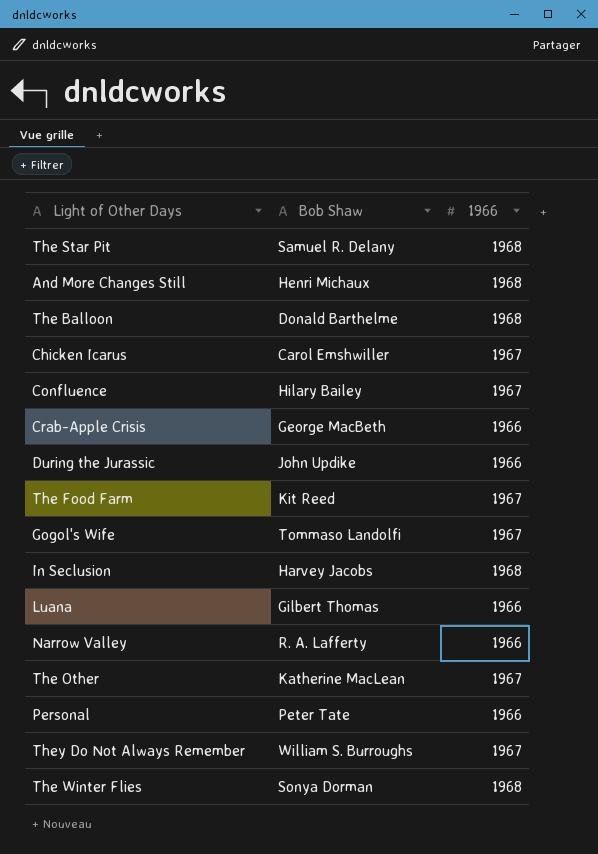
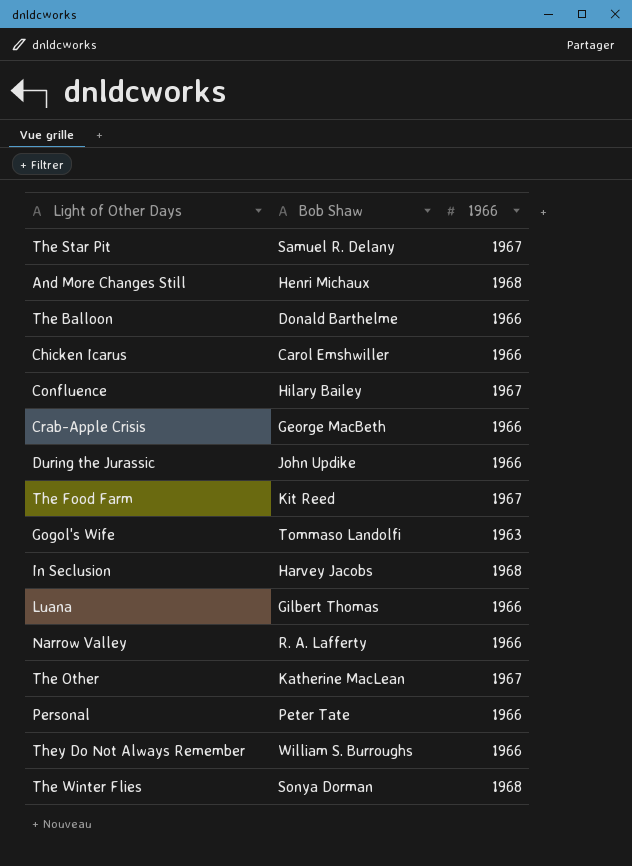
The Star Pit | 1966: 1968 -> 1967
The Balloon | 1966: 1968 -> 1966
Chicken Icarus | 1966: 1967 -> 1966
Gogol's Wife | 1966: 1967 -> 1963
They Do Not Always Remember | 1966: 1967 -> 1966

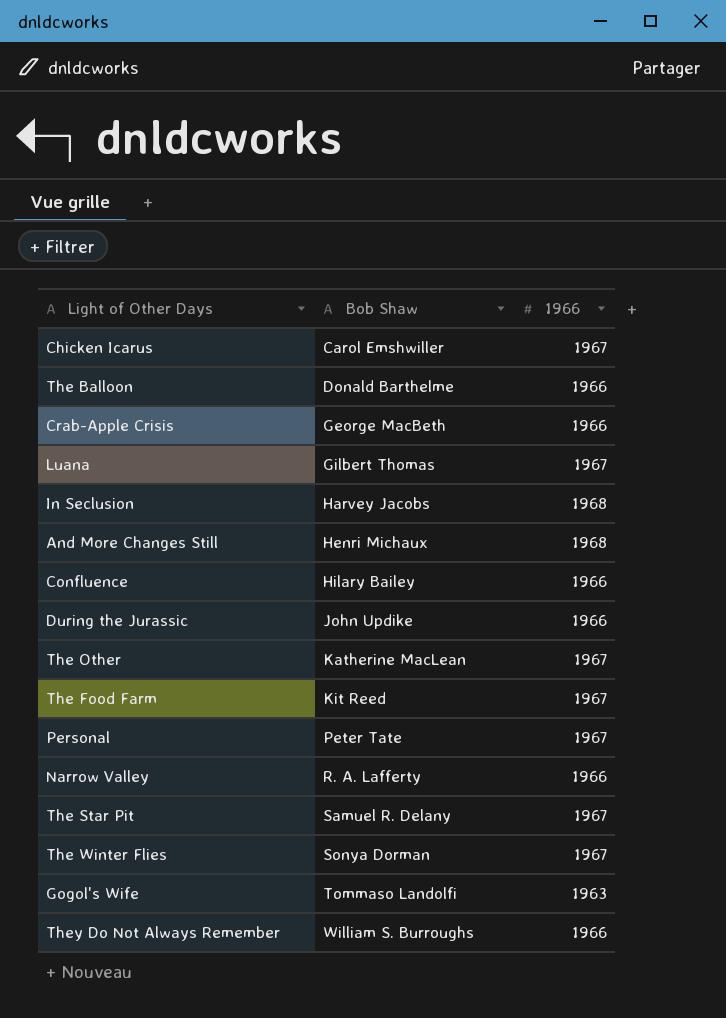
row order: none -> Bob Shaw ascending
Chicken Icarus | 1966: 1966 -> 1967
Luana | 1966: 1966 -> 1967
Confluence | 1966: 1967 -> 1966
Personal | 1966: 1966 -> 1967
The Winter Flies | 1966: 1968 -> 1967

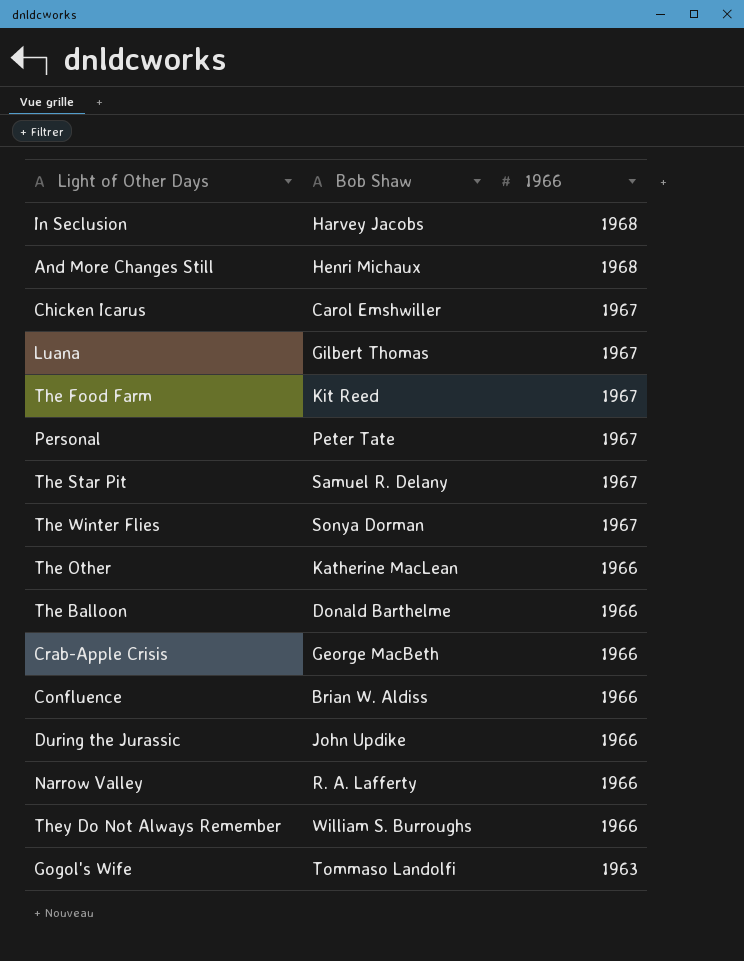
row order: Bob Shaw ascending -> 1966 descending
The Other | 1966: 1967 -> 1966
Confluence | Bob Shaw: Hilary Bailey -> Brian W. Aldiss

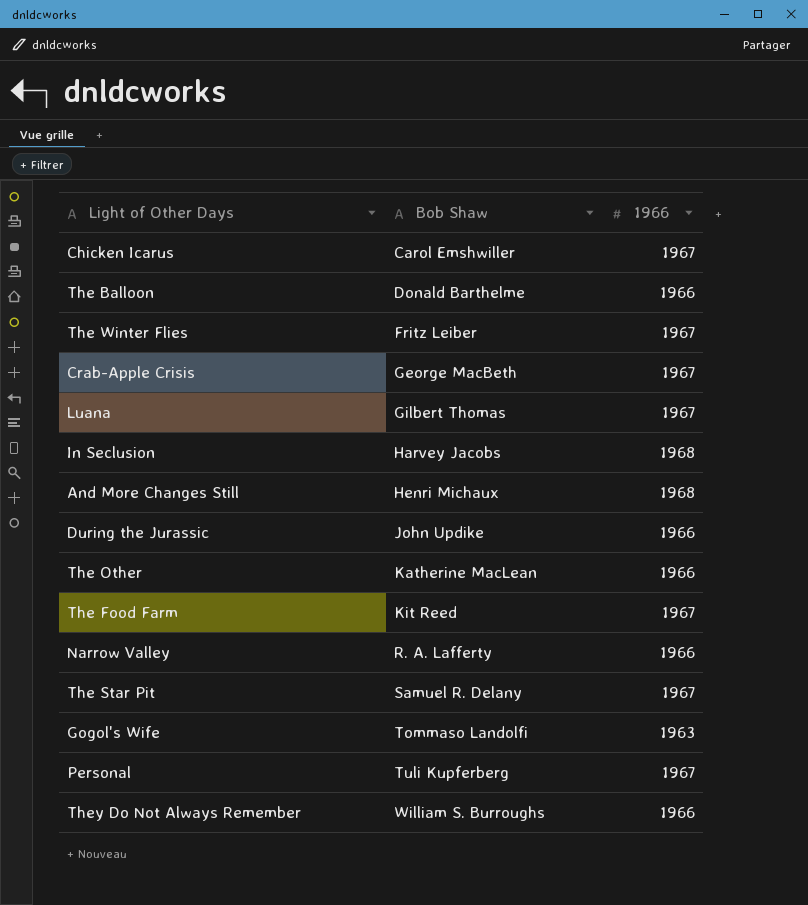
row order: 1966 descending -> Bob Shaw ascending
row Confluence: Brian W. Aldiss | 1966 -> none
The Winter Flies | Bob Shaw: Sonya Dorman -> Fritz Leiber
Crab-Apple Crisis | 1966: 1966 -> 1967
Personal | Bob Shaw: Peter Tate -> Tuli Kupferberg

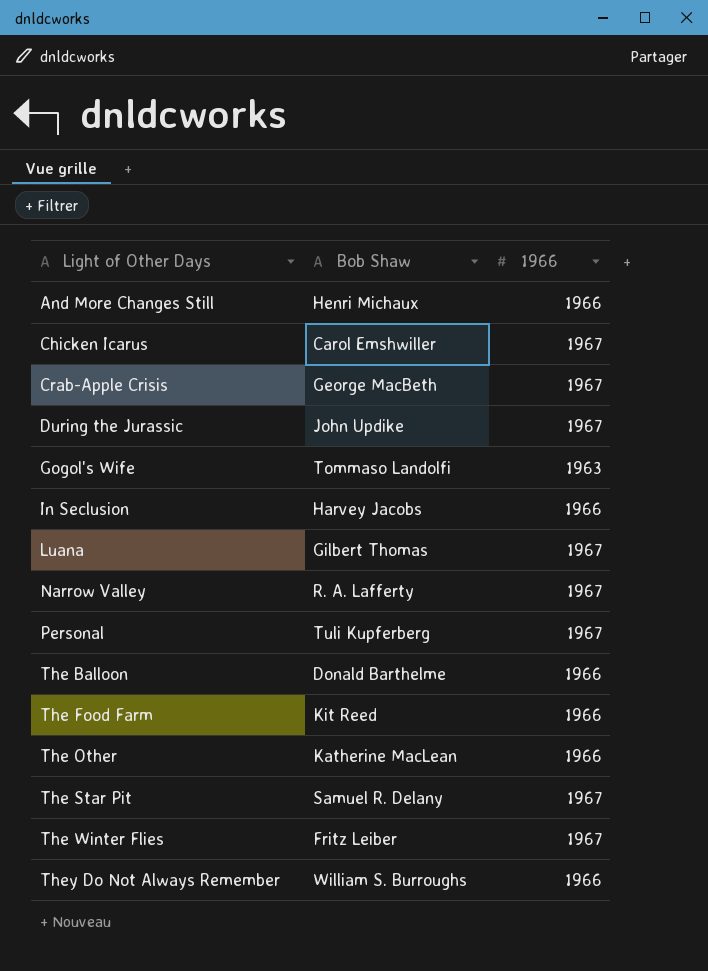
row order: Bob Shaw ascending -> Light of Other Days ascending
And More Changes Still | 1966: 1968 -> 1966
During the Jurassic | 1966: 1966 -> 1967
In Seclusion | 1966: 1968 -> 1966
Narrow Valley | 1966: 1966 -> 1967
The Food Farm | 1966: 1967 -> 1966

***

**Exercise details:** All lines of the entries containing the string "Other" must be shown in full.

**Task solution:**
The Other | 1966: 1967 -> 1966
row order: Bob Shaw ascending -> Light of Other Days ascending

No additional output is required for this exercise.